Domain and Task
Related Work
3.1. Text mining and NLP research overview
3.2. Text mining and NLP in industry use
4.6. XML parsing, data joining, and risk indices development
Experiment and Demonstration
Discussion
6.1. The ‘industry’ focus of the project
6.2. Data heterogeneity, multilingual and multi-task nature
Due to the multi-task and heterogeneous dataset nature of our work, we can identify many areas of research that are relevant. Our literature review will focus on the following scope. First, we give an overview of the research of different text mining and NLP tasks relevant to our work. We avoid presenting details of individual studies due to the too wide scope and the massive amount of literature. Our intention instead is to draw literature that helped inform developing our solution and reflect on why mainstream research findings cannot be easily adopted in industrial projects. Second, we examine the areas where text mining and NLP are used to develop real world applications, such as the legal and construction domains mentioned above. Again we will focus on a ‘big picture’ with an aim to articulate the difference from the procurement domain. Finally, we give a detailed discussion of work done in procurement text mining, the core area that our work belongs to. Here we will cover details of each study and compare it against this work.
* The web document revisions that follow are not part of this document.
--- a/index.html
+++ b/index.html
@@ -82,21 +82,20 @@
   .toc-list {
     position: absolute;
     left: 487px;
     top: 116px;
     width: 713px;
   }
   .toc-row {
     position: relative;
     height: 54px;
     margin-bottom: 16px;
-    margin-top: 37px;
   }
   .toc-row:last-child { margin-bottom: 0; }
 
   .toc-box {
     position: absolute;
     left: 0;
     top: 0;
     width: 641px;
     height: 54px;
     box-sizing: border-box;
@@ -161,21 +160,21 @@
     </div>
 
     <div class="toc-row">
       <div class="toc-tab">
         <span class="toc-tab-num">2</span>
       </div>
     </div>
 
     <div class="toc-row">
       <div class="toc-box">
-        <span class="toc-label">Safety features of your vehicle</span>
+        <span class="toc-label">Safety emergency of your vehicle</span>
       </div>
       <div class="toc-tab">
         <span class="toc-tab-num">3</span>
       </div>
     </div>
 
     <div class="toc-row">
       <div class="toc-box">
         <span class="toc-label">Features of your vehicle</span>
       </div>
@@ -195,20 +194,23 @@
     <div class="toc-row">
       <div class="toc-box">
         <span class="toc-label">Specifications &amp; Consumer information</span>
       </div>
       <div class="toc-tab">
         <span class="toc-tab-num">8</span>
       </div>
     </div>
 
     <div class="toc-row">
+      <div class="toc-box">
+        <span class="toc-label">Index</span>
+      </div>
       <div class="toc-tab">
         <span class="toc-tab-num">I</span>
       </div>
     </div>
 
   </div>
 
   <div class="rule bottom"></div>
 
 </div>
Text mining and NLP are two different, but overlapping research fields each encompassing a wide range of tasks. The first focuses on discovering or extracting information from unstructured texts, NLP on the other hand, focuses on enabling machines to understand human natural language. For example, named entity recognition (NER) and relation extraction (Han et al, 2020; Nasar et al., 2022) serve both purposes and therefore, can be viewed as both text mining and NLP methods. However, speech recognition is a subfield of NLP but not related to text mining. Both text mining and NLP are long-established research fields that witnessed decades of development and the creation of sub-communities looking at specific tasks. Due to the space limit of this article, we only discuss a number of tasks that are relevant to this work, including: text classification, NER, text passage retrieval, and table information extraction.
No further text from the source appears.